#### [Edit tracking data]
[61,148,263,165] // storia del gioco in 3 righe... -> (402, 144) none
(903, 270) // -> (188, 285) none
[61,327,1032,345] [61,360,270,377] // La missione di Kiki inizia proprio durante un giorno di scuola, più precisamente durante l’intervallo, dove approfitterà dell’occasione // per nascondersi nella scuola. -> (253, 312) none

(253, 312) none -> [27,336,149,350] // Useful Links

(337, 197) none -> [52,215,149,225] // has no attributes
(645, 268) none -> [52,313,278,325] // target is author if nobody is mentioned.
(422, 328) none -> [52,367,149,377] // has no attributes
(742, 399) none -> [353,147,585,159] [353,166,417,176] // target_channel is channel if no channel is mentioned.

* * *

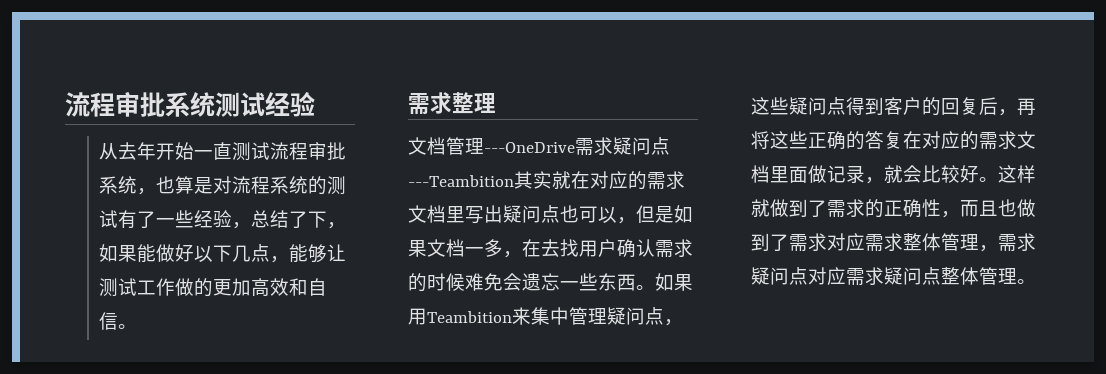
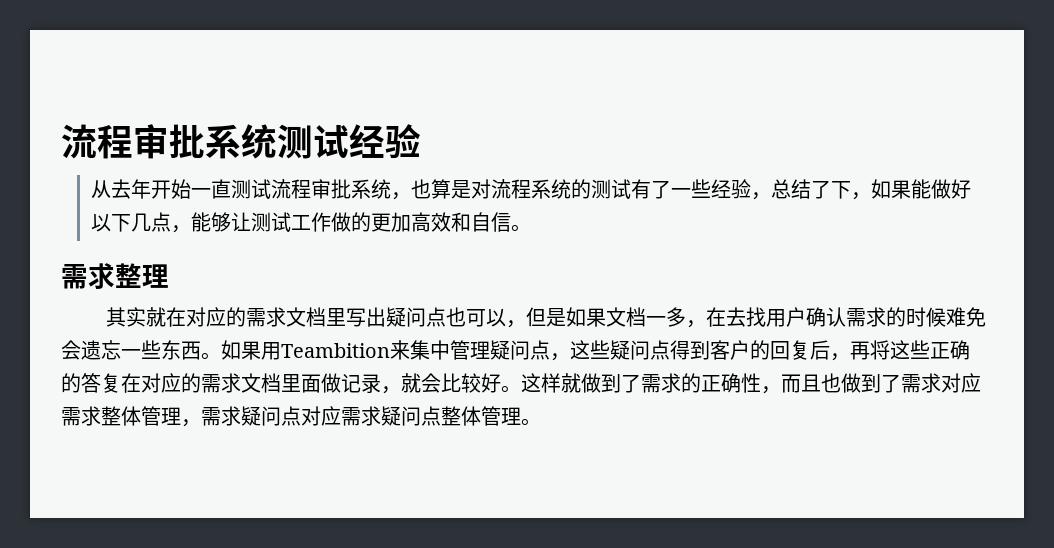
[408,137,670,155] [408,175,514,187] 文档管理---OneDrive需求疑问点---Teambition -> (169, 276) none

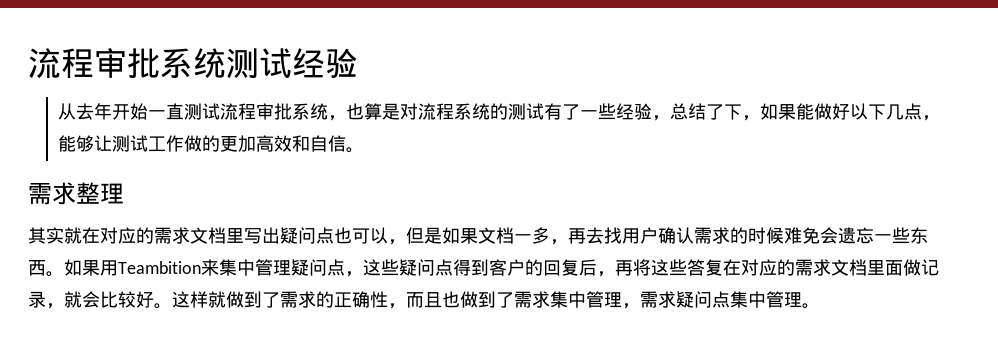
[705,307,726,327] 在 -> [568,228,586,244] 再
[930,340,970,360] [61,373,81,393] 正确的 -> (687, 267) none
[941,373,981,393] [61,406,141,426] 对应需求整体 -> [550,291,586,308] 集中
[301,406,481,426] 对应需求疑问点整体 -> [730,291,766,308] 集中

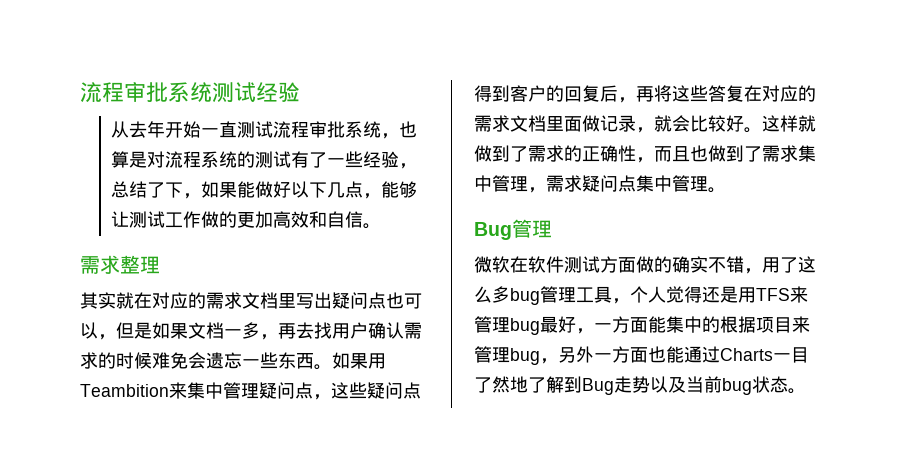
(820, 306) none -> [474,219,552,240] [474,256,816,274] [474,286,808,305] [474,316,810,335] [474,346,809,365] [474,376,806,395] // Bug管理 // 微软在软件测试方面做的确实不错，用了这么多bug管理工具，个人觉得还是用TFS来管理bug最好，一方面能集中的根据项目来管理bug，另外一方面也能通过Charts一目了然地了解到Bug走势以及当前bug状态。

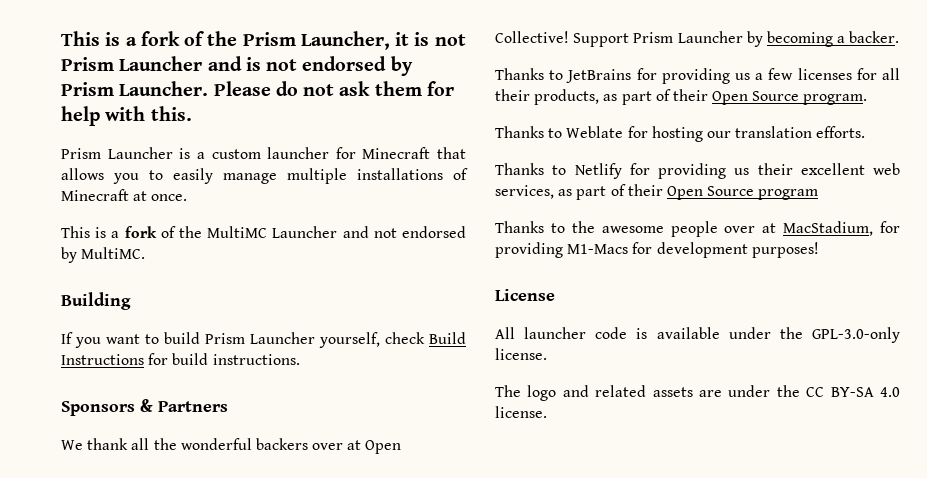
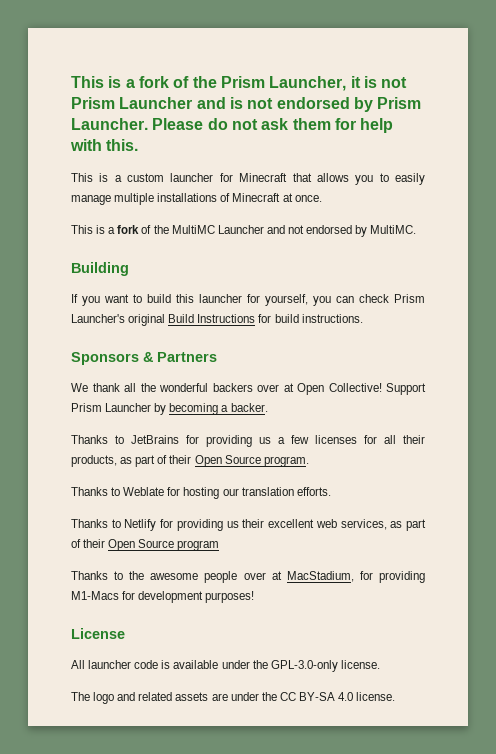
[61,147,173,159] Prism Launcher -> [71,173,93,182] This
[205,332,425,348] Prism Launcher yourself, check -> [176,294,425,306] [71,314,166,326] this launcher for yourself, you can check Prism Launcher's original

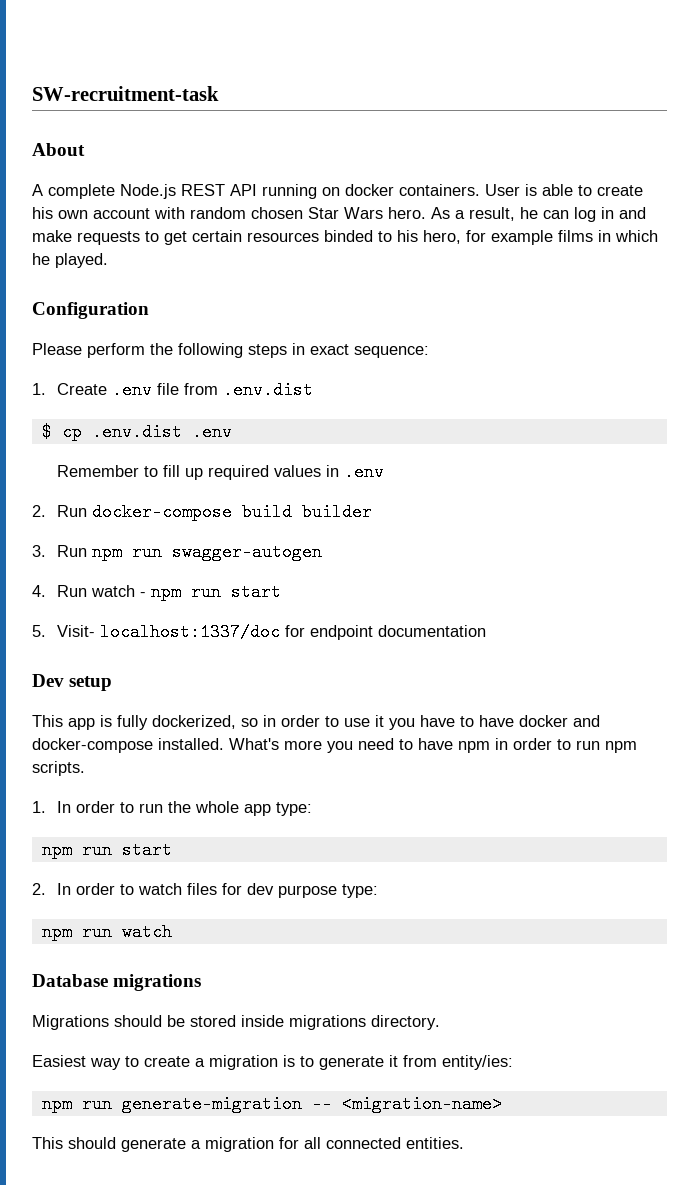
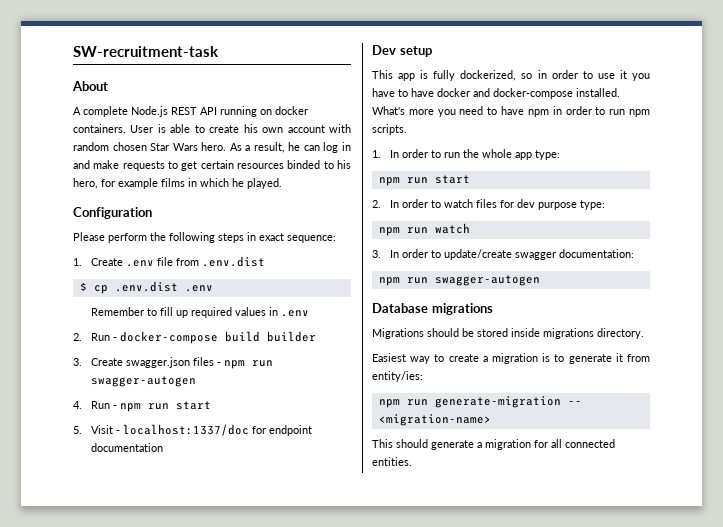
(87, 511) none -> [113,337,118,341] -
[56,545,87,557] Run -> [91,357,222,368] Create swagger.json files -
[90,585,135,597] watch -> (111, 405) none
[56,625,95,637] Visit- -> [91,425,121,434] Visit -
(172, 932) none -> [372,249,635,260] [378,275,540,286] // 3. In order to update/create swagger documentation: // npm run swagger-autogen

#### [What to do]
Lines that contain "attributes" are to be copied from the records above.

#### [Solution below]
(337, 197) none -> [52,215,149,225] // has no attributes
(422, 328) none -> [52,367,149,377] // has no attributes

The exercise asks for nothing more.